Les Cayes - Sur la route qui relie Port-au-Prince aux Cayes, au sud d'Haïti, des hommes s'acharnent avec leurs pelles et leurs pioches sur un amoncellement de pierres qui bloque la voie. Des mètres et des mètres de débris entraînés par l'eau d'une des nombreuses rivières qui ont débordé durant le passage de l'ouragan Sandy et qui sèchent maintenant sous un soleil de plomb.

«On n'a pas le choix de prendre les choses en main. Sinon, cette route ne sera jamais déblayée», rage un homme, ruisselant de sueur. Ses camarades et lui, pourtant de simples citoyens, en ont eu assez d'attendre que les autorités bougent.

Une semaine après la tempête, qui a fait plus de victimes en Haïti - 58 morts et 20 disparus - que n'importe où ailleurs, et même si l'état d'urgence a été décrété mardi soir, l'aide se fait toujours attendre sur la côte sud de l'île.

Presque trois ans après le tremblement de terre dont les cicatrices sont toujours visibles partout, voilà que les mêmes maisons et les mêmes routes sont cette fois inondées. Le long de la route principale qui traverse le pays, on voit des plantations entières de bananiers et de haricots entièrement ravagés. Des centaines de têtes de bétail ont disparu avec la tempête.

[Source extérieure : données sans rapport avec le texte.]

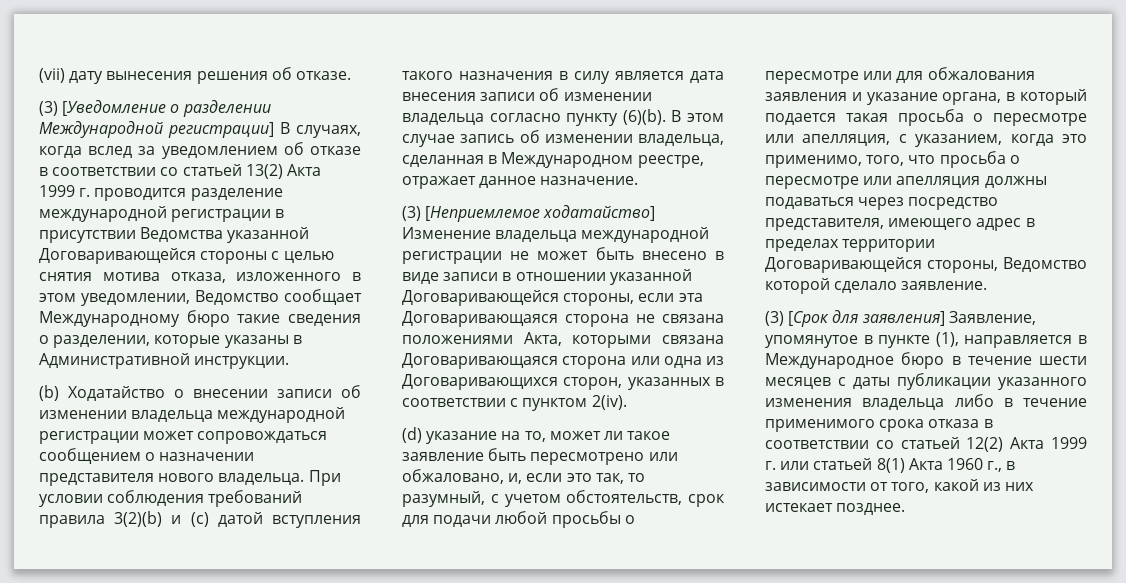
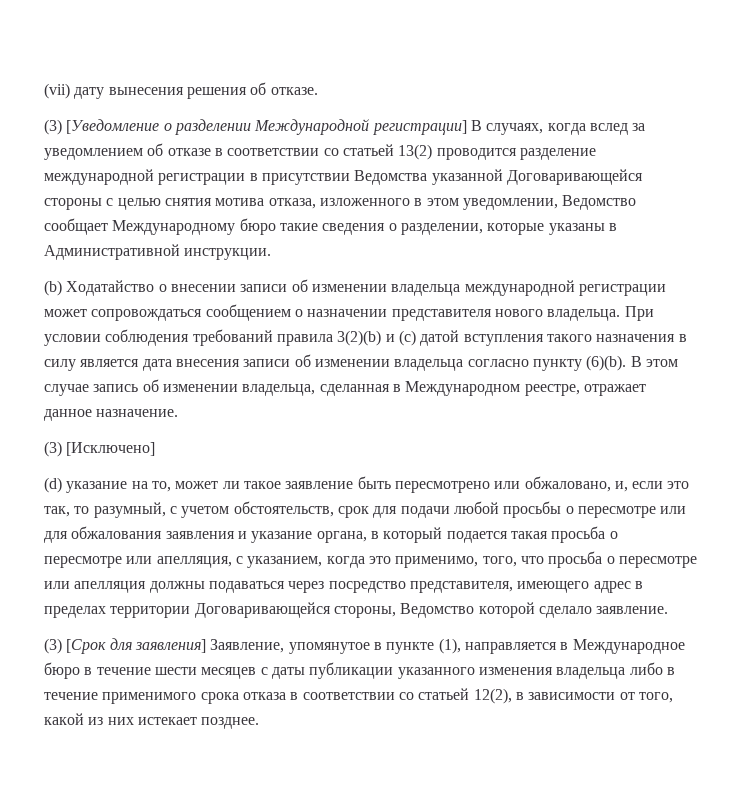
- (3) [Уведомление о разделении Международной регистрации] В случаях, когда вслед за уведомлением об отказе в соответствии со статьей 13(2) Акта 1999 г. проводится разделение международной регистрации в присутствии Ведомства указанной Договаривающейся стороны с целью снятия мотива отказа, изложенного в этом уведомлении, Ведомство сообщает Международному бюро такие сведения о разделении, которые указаны в Административной инструкции.
+ (3) [Уведомление о разделении Международной регистрации] В случаях, когда вслед за уведомлением об отказе в соответствии со статьей 13(2) проводится разделение международной регистрации в присутствии Ведомства указанной Договаривающейся стороны с целью снятия мотива отказа, изложенного в этом уведомлении, Ведомство сообщает Международному бюро такие сведения о разделении, которые указаны в Административной инструкции.
- (3) [Неприемлемое ходатайство] Изменение владельца международной регистрации не может быть внесено в виде записи в отношении указанной Договаривающейся стороны, если эта Договаривающаяся сторона не связана положениями Акта, которыми связана Договаривающаяся сторона или одна из Договаривающихся сторон, указанных в соответствии с пунктом 2(iv).
+ (3) [Исключено]
- (3) [Срок для заявления] Заявление, упомянутое в пункте (1), направляется в Международное бюро в течение шести месяцев с даты публикации указанного изменения владельца либо в течение применимого срока отказа в соответствии со статьей 12(2) Акта 1999 г. или статьей 8(1) Акта 1960 г., в зависимости от того, какой из них истекает позднее.
+ (3) [Срок для заявления] Заявление, упомянутое в пункте (1), направляется в Международное бюро в течение шести месяцев с даты публикации указанного изменения владельца либо в течение применимого срока отказа в соответствии со статьей 12(2), в зависимости от того, какой из них истекает позднее.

Et maintenant que l'eau s'est retirée, la maladie et l'itinérance guettent les sinistrés.

Le choléra

Aux Cayes, une des villes les plus touchées par Sandy, la moitié de l'hôpital et une partie de la prison ont été inondées vendredi dernier. Il a fallu évacuer plus de 50 malades et femmes en couches. «On ne s'attendait pas à ce que ça frappe aussi fort», reconnaît le directeur de l'établissement, le Dr Joseph Yves Domercant. «Tout ça, c'était dans l'eau», dit-il en montrant deux édifices blancs au plafond bas qui abritent les services de maternité et de médecine interne. «Évidemment, on a eu beaucoup d'infiltration dans les murs. Il a fallu tout décontaminer.» Encore une fois, ce n'est pas l'État qui a aidé, mais un groupe de scientologistes. Le hall d'entrée de la pédiatrie est encore aujourd'hui couvert d'un liquide visqueux dans lequel patients et médecins sont forcés de marcher.

Mais ce n'est pas ce qui inquiète le Dr Domercant. Depuis l'ouragan, il reçoit des dizaines et des dizaines de malades du choléra. «On a toujours une augmentation durant la saison des pluies, mais c'est pire que jamais depuis la tempête», dit-il.

Derrière lui, ils sont plus de 20 couchés dans des lits de fortune sous deux tentes de plastique fournies par l'ONU. Un trou a été fait dans les lits au niveau des fesses et un bol placé en dessous pour qu'ils puissent se soulager. L'odeur est infecte. Dehors, deux infirmières en blouse blanche surveillent attentivement leurs patients. «Je m'attends à en recevoir encore beaucoup», soupire le directeur.

De l'eau par-dessus les fenêtres

Au plus fort de l'ouragan, les flots ont englouti des quartiers complets de la ville, mais aussi des cantons de Léogâne et de Miraguan, notamment. Dans certaines maisons, l'eau a monté par-dessus les fenêtres du rez-de-chaussée. Des abris de fortune datant du séisme ont été complètement détruits avec le peu que les familles avaient réussi à sauver lorsque la terre a tremblé. Une semaine plus tard, la crue a baissé, mais ses traces brunâtres et puantes sont visibles partout. Ici, une pile de déchets dans lesquels fouillent quelques chiens, là, une jeep embourbée. À Miraguan, la route est toujours couverte d'eau. Des conducteurs se risquent à passer, d'autres préfèrent rebrousser chemin. Pourtant, aucune trace des autorités.

Au bord des cours d'eau, c'est le grand nettoyage. Les galets sont couverts de vêtements que les femmes mettent à sécher après les avoir savonnés du mieux qu'elles pouvaient. «C'était plein de vase. Ça sentait mauvais. La crasse, quoi», dit une jeune mère de famille, un bébé accroché à la hanche.